**Your assignment:**
Write out the data exactly as given, dropping every picture.

=== Extracted material ===

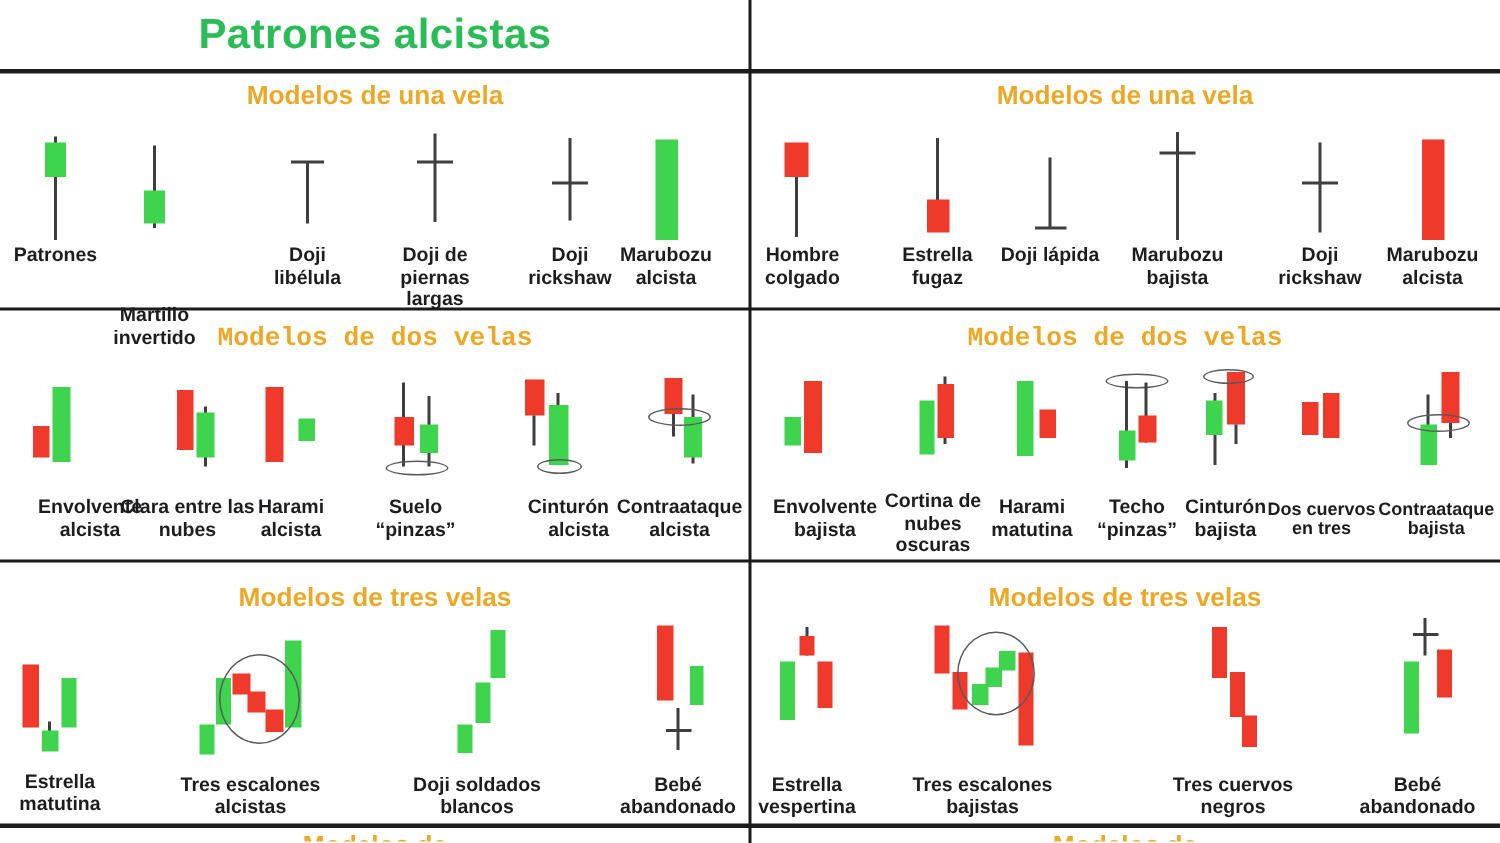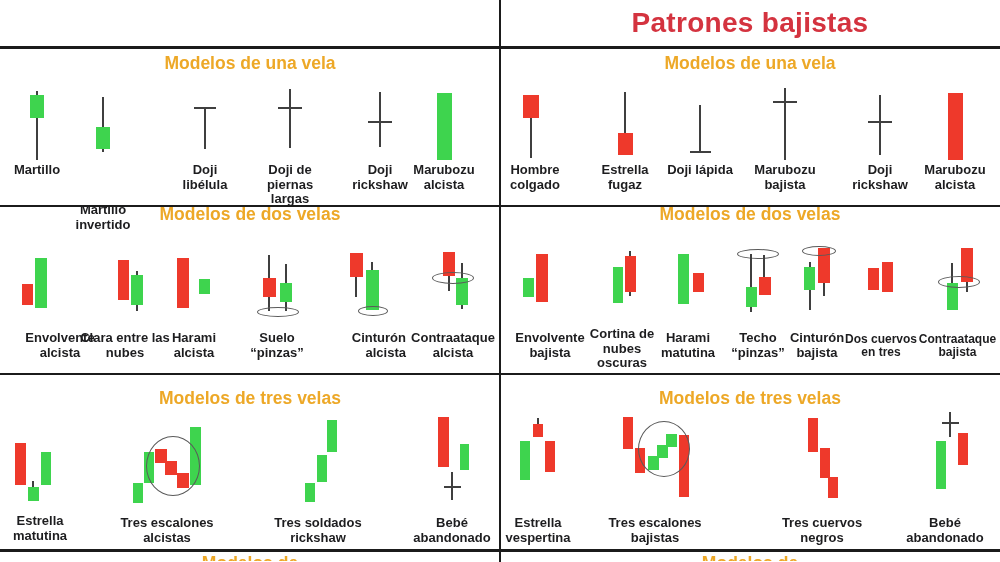"Patrones alcistas" div.main-title { html: none -> <div>Patrones alcistas</div> }
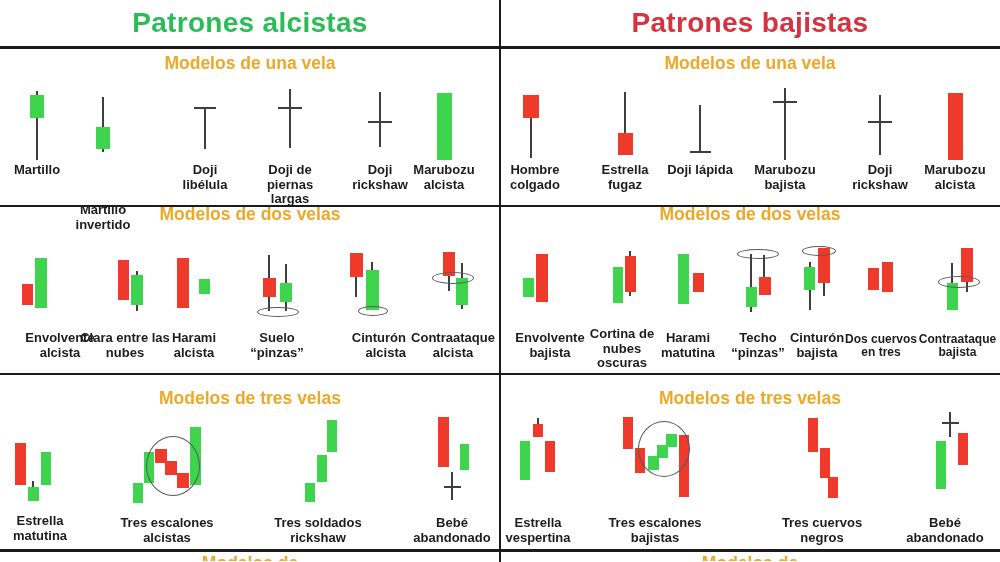"Patrones bajistas" div.main-title { html: <div>Patrones bajistas</div> -> none }
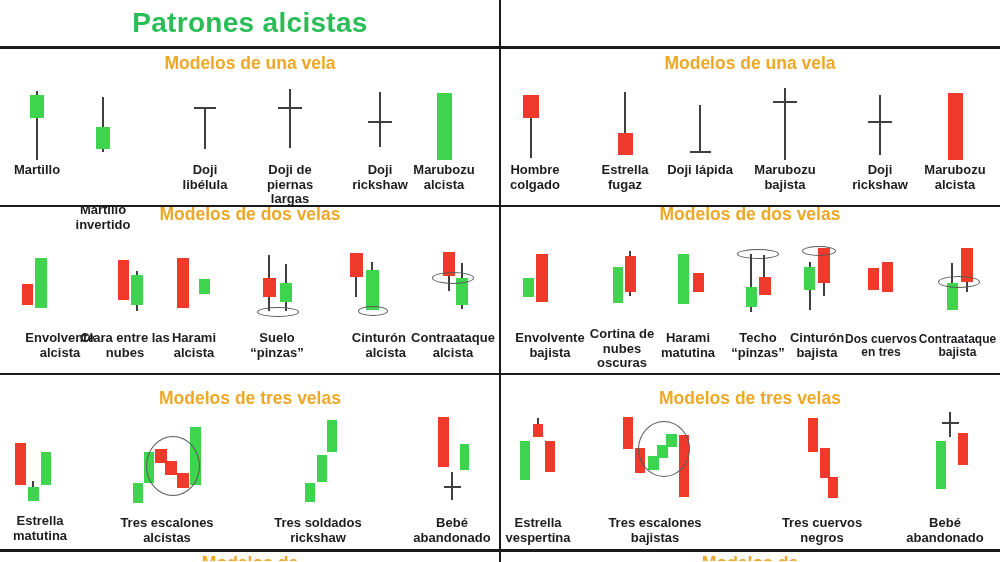"Martillo" div.plabel { text: Martillo -> Patrones }
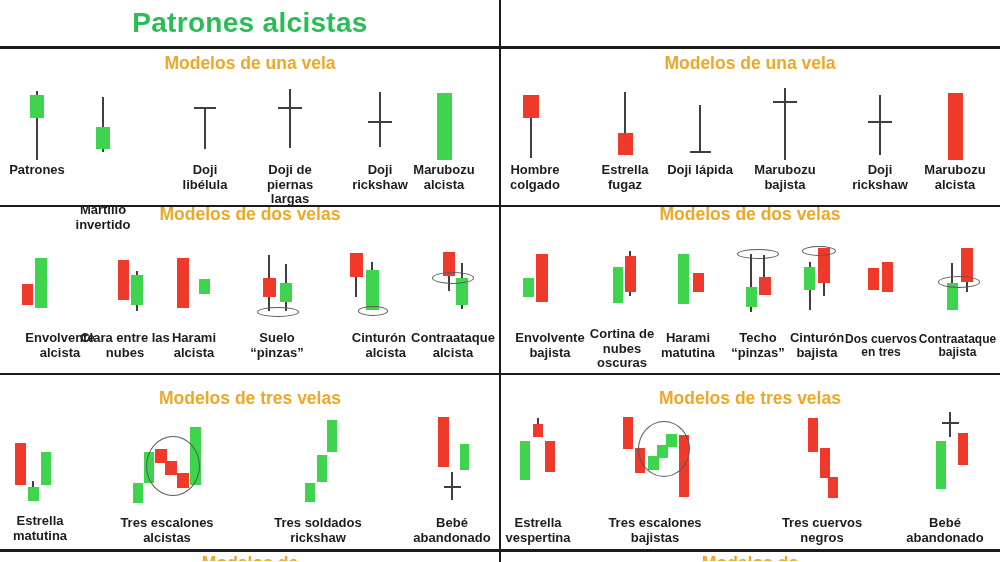"Modelos de dos velas" .s-dos { font-family: none -> Liberation Mono, monospace; top: 204px -> 216px }
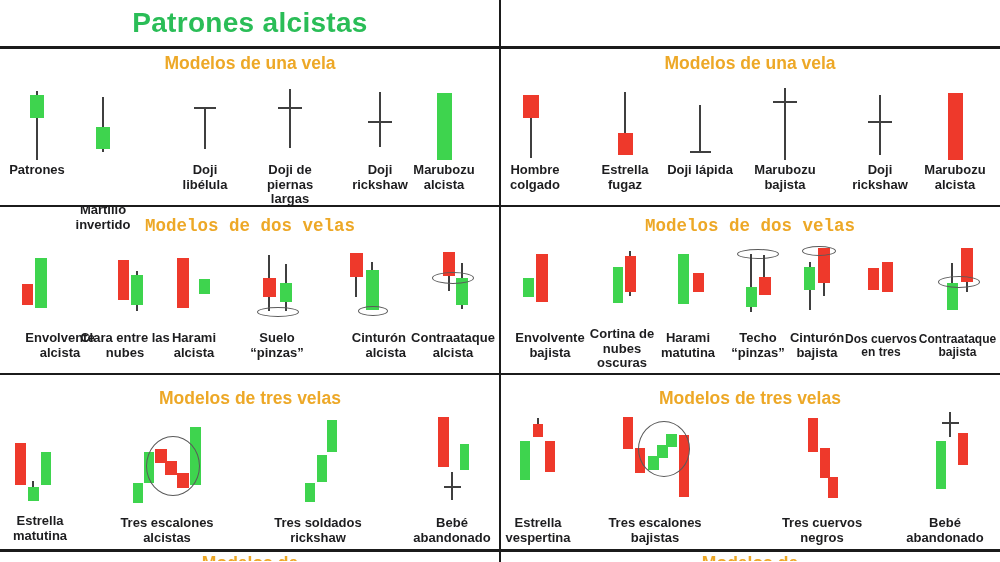"Tres soldados rickshaw" div.plabel { text: Tres soldados rickshaw -> Doji soldados blancos }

===

**Written response:**
"Patrones alcistas" div.main-title { html: none -> <div>Patrones alcistas</div> }
"Patrones bajistas" div.main-title { html: <div>Patrones bajistas</div> -> none }
"Martillo" div.plabel { text: Martillo -> Patrones }
"Modelos de dos velas" .s-dos { font-family: none -> Liberation Mono, monospace; top: 204px -> 216px }
"Tres soldados rickshaw" div.plabel { text: Tres soldados rickshaw -> Doji soldados blancos }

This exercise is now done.